__DESCRIPTION OF THE TASK__:
Go through the records below and return each line that has "left" in it.

◆ ◆ ◆ ◆ ◆ ◆ ◆

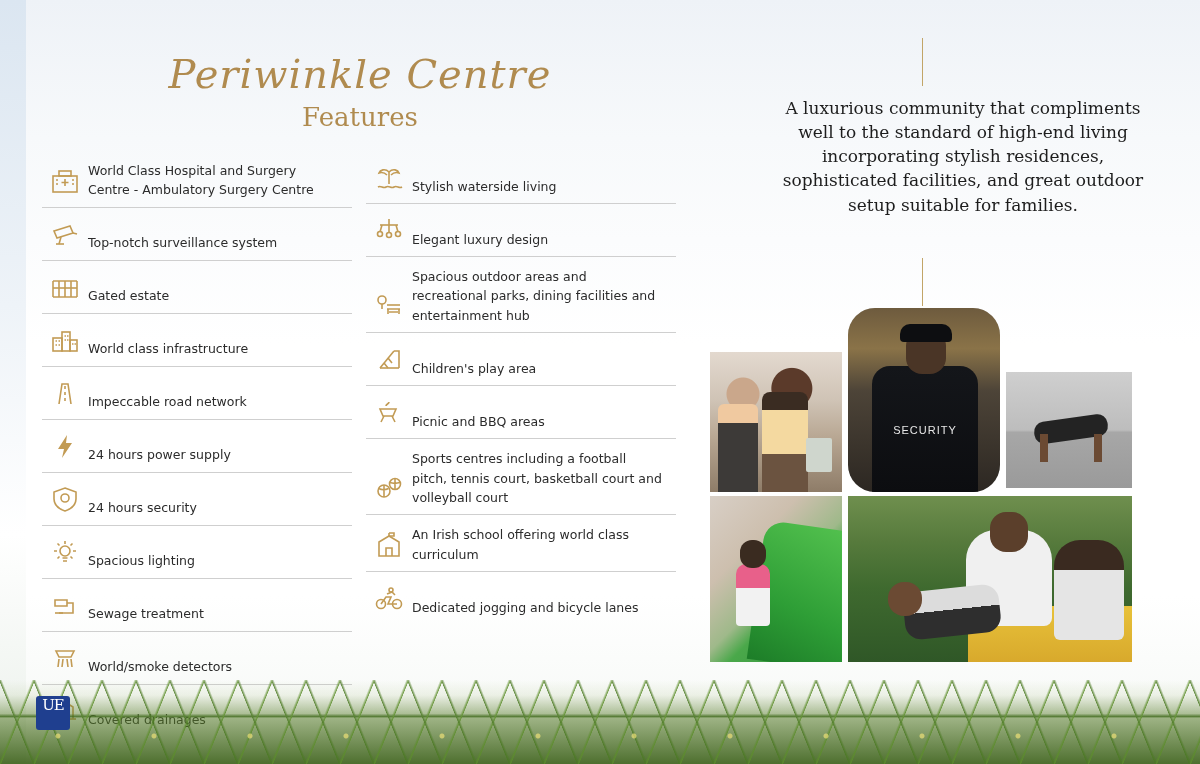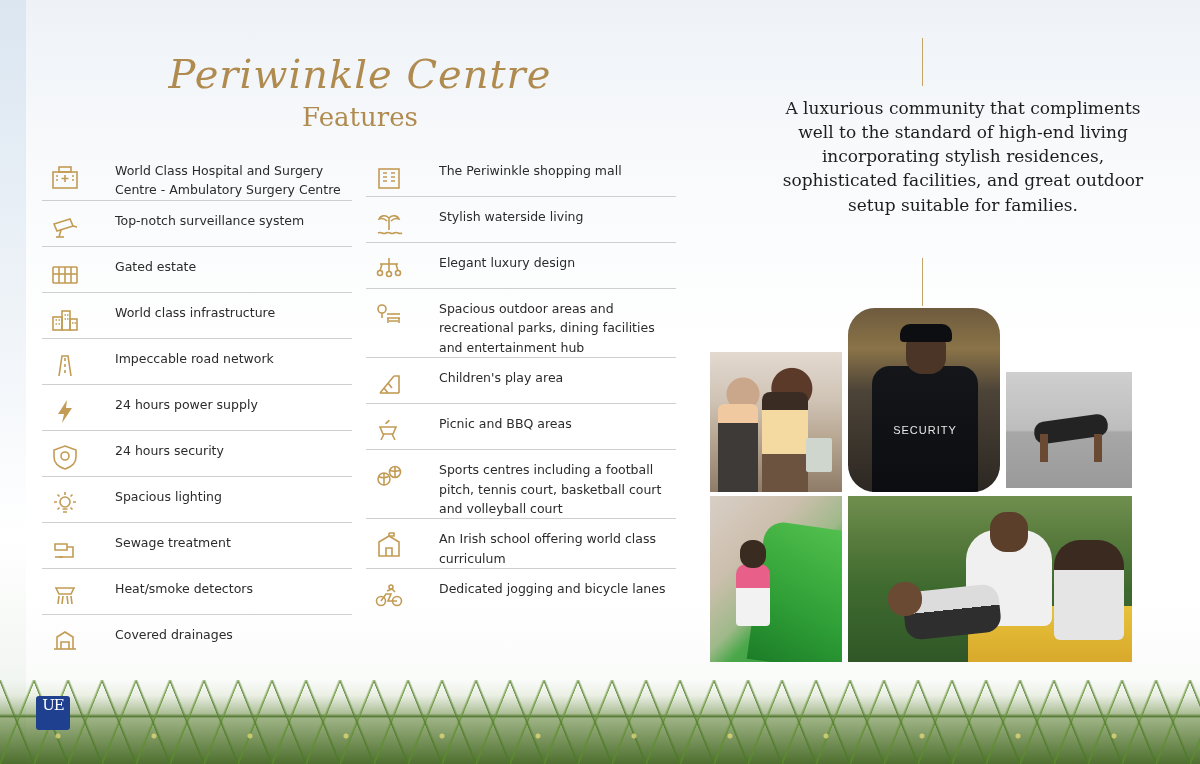--- a/index.html
+++ b/index.html
@@ -56,26 +56,25 @@
   
   .col {
     position: absolute;
     top: 158px;
   }
   .col-1 { left: 42px; width: 310px; }
   .col-2 { left: 366px; width: 310px; }
 
   .feature {
     display: flex;
-    align-items: flex-start;
-    padding-bottom: 0;
+    align-items: flex-end;
+    padding-bottom: 7px;
     margin-bottom: 7px;
     border-bottom: 1px solid #cfcfcf;
     min-height: 34px;
-    gap: 27px;
   }
   .feature:last-child { border-bottom: none; }
 
   .f-icon {
     width: 46px;
     min-width: 46px;
     height: 38px;
     display: flex;
     align-items: center;
     justify-content: center;
@@ -404,46 +403,37 @@
       <span class="f-text">Sewage treatment</span>
     </div>
 
     <div class="feature">
       <span class="f-icon">
         <svg width="30" height="28" viewBox="0 0 30 28" fill="none" stroke="currentColor" stroke-width="1.6">
           <path d="M6 7h18l-3 6H9z"></path>
             <path d="M9 15l-1 8M13 15l-1 8M17 15l1 8M21 15l1 8"></path>
         </svg>
       </span>
-      <span class="f-text">Heat/smoke detectors</span>
+      <span class="f-text">World/smoke detectors</span>
     </div>
 
     <div class="feature">
       <span class="f-icon">
         <svg width="30" height="28" viewBox="0 0 30 28" fill="none" stroke="currentColor" stroke-width="1.6">
           <path d="M4 22h22"></path>
             <path d="M7 22V10l8-5 8 5v12"></path>
             <path d="M11 22v-7h8v7"></path>
         </svg>
       </span>
       <span class="f-text">Covered drainages</span>
     </div>
   </div>
 
   <div class="col col-2">
 
-    <div class="feature">
-      <span class="f-icon">
-        <svg width="30" height="28" viewBox="0 0 30 28" fill="none" stroke="currentColor" stroke-width="1.6">
-          <rect x="5" y="6" width="20" height="19"></rect>
-            <path d="M9 10h4M17 10h4M9 14h4M17 14h4M9 18h4M17 18h4"></path>
-        </svg>
-      </span>
-      <span class="f-text">The Periwinkle shopping mall</span>
-    </div>
 
     <div class="feature">
       <span class="f-icon">
         <svg width="30" height="28" viewBox="0 0 30 28" fill="none" stroke="currentColor" stroke-width="1.6">
           <path d="M15 9c-4-4-9-2-10 1 3-1 6 0 8 2"></path>
             <path d="M15 9c4-4 9-2 10 1-3-1-6 0-8 2"></path>
           <path d="M15 9v12"></path>
             <path d="M4 24c3-2 5 2 8 0s5 2 8 0 5 2 8 0"></path>
         </svg>
       </span>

◆ ◆ ◆ ◆ ◆ ◆ ◆

__ANSWER TO THIS TASK__:
   .col-1 { left: 42px; width: 310px; }
   .col-2 { left: 366px; width: 310px; }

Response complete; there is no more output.